- [EXERCISE GOAL]:
Copy all of the records exactly.

(Revision tracking records)
****

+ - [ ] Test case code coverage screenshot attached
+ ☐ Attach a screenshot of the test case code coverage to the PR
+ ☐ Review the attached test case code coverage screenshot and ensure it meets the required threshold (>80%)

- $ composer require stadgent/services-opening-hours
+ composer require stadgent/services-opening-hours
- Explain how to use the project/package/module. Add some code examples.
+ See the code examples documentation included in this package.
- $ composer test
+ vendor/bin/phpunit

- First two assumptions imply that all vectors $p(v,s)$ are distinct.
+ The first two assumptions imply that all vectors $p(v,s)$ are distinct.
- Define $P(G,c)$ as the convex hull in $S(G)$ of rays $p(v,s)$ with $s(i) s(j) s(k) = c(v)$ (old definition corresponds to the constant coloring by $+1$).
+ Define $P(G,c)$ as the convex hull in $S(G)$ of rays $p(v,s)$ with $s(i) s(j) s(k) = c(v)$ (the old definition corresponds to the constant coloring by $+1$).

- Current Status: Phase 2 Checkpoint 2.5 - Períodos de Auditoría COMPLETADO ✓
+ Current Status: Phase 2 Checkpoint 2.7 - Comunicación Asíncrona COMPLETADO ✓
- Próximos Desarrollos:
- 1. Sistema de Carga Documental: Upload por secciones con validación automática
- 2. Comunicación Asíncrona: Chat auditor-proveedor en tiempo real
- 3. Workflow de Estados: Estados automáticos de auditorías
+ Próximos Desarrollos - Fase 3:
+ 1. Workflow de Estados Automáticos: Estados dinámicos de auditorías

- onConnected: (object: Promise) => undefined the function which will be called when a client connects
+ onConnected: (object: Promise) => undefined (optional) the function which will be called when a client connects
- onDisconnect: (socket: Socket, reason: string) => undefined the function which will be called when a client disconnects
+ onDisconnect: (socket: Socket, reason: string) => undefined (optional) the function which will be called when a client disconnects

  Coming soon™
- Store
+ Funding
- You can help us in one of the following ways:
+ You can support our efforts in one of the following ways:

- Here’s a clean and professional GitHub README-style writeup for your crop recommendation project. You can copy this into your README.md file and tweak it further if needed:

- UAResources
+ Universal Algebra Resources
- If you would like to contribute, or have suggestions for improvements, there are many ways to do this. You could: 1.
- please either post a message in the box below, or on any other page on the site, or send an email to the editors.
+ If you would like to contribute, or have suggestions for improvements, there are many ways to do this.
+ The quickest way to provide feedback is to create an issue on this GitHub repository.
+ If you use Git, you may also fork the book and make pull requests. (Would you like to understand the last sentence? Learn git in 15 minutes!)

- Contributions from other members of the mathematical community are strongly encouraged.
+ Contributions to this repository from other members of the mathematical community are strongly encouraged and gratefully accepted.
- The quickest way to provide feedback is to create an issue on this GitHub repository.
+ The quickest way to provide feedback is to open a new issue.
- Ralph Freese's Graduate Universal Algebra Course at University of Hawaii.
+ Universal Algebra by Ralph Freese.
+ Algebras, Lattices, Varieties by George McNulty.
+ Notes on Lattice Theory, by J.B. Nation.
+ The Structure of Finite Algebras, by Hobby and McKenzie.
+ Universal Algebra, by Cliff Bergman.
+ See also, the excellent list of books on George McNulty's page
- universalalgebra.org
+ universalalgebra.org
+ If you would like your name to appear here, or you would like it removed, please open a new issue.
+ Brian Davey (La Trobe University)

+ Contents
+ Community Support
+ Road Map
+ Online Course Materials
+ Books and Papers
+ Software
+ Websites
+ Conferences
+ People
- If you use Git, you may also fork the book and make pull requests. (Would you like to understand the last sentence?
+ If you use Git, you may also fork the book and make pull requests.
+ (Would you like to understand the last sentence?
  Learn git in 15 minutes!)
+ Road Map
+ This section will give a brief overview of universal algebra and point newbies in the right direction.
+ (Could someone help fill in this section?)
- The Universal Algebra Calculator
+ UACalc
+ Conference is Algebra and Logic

****

- [ANSWER BELOW]:
+ - [ ] Test case code coverage screenshot attached
+ ☐ Attach a screenshot of the test case code coverage to the PR
+ ☐ Review the attached test case code coverage screenshot and ensure it meets the required threshold (>80%)

- $ composer require stadgent/services-opening-hours
+ composer require stadgent/services-opening-hours
- Explain how to use the project/package/module. Add some code examples.
+ See the code examples documentation included in this package.
- $ composer test
+ vendor/bin/phpunit

- First two assumptions imply that all vectors $p(v,s)$ are distinct.
+ The first two assumptions imply that all vectors $p(v,s)$ are distinct.
- Define $P(G,c)$ as the convex hull in $S(G)$ of rays $p(v,s)$ with $s(i) s(j) s(k) = c(v)$ (old definition corresponds to the constant coloring by $+1$).
+ Define $P(G,c)$ as the convex hull in $S(G)$ of rays $p(v,s)$ with $s(i) s(j) s(k) = c(v)$ (the old definition corresponds to the constant coloring by $+1$).

- Current Status: Phase 2 Checkpoint 2.5 - Períodos de Auditoría COMPLETADO ✓
+ Current Status: Phase 2 Checkpoint 2.7 - Comunicación Asíncrona COMPLETADO ✓
- Próximos Desarrollos:
- 1. Sistema de Carga Documental: Upload por secciones con validación automática
- 2. Comunicación Asíncrona: Chat auditor-proveedor en tiempo real
- 3. Workflow de Estados: Estados automáticos de auditorías
+ Próximos Desarrollos - Fase 3:
+ 1. Workflow de Estados Automáticos: Estados dinámicos de auditorías

- onConnected: (object: Promise) => undefined the function which will be called when a client connects
+ onConnected: (object: Promise) => undefined (optional) the function which will be called when a client connects
- onDisconnect: (socket: Socket, reason: string) => undefined the function which will be called when a client disconnects
+ onDisconnect: (socket: Socket, reason: string) => undefined (optional) the function which will be called when a client disconnects

  Coming soon™
- Store
+ Funding
- You can help us in one of the following ways:
+ You can support our efforts in one of the following ways:

- Here’s a clean and professional GitHub README-style writeup for your crop recommendation project. You can copy this into your README.md file and tweak it further if needed:

- UAResources
+ Universal Algebra Resources
- If you would like to contribute, or have suggestions for improvements, there are many ways to do this. You could: 1.
- please either post a message in the box below, or on any other page on the site, or send an email to the editors.
+ If you would like to contribute, or have suggestions for improvements, there are many ways to do this.
+ The quickest way to provide feedback is to create an issue on this GitHub repository.
+ If you use Git, you may also fork the book and make pull requests. (Would you like to understand the last sentence? Learn git in 15 minutes!)

- Contributions from other members of the mathematical community are strongly encouraged.
+ Contributions to this repository from other members of the mathematical community are strongly encouraged and gratefully accepted.
- The quickest way to provide feedback is to create an issue on this GitHub repository.
+ The quickest way to provide feedback is to open a new issue.
- Ralph Freese's Graduate Universal Algebra Course at University of Hawaii.
+ Universal Algebra by Ralph Freese.
+ Algebras, Lattices, Varieties by George McNulty.
+ Notes on Lattice Theory, by J.B. Nation.
+ The Structure of Finite Algebras, by Hobby and McKenzie.
+ Universal Algebra, by Cliff Bergman.
+ See also, the excellent list of books on George McNulty's page
- universalalgebra.org
+ universalalgebra.org
+ If you would like your name to appear here, or you would like it removed, please open a new issue.
+ Brian Davey (La Trobe University)

+ Contents
+ Community Support
+ Road Map
+ Online Course Materials
+ Books and Papers
+ Software
+ Websites
+ Conferences
+ People
- If you use Git, you may also fork the book and make pull requests. (Would you like to understand the last sentence?
+ If you use Git, you may also fork the book and make pull requests.
+ (Would you like to understand the last sentence?
  Learn git in 15 minutes!)
+ Road Map
+ This section will give a brief overview of universal algebra and point newbies in the right direction.
+ (Could someone help fill in this section?)
- The Universal Algebra Calculator
+ UACalc
+ Conference is Algebra and Logic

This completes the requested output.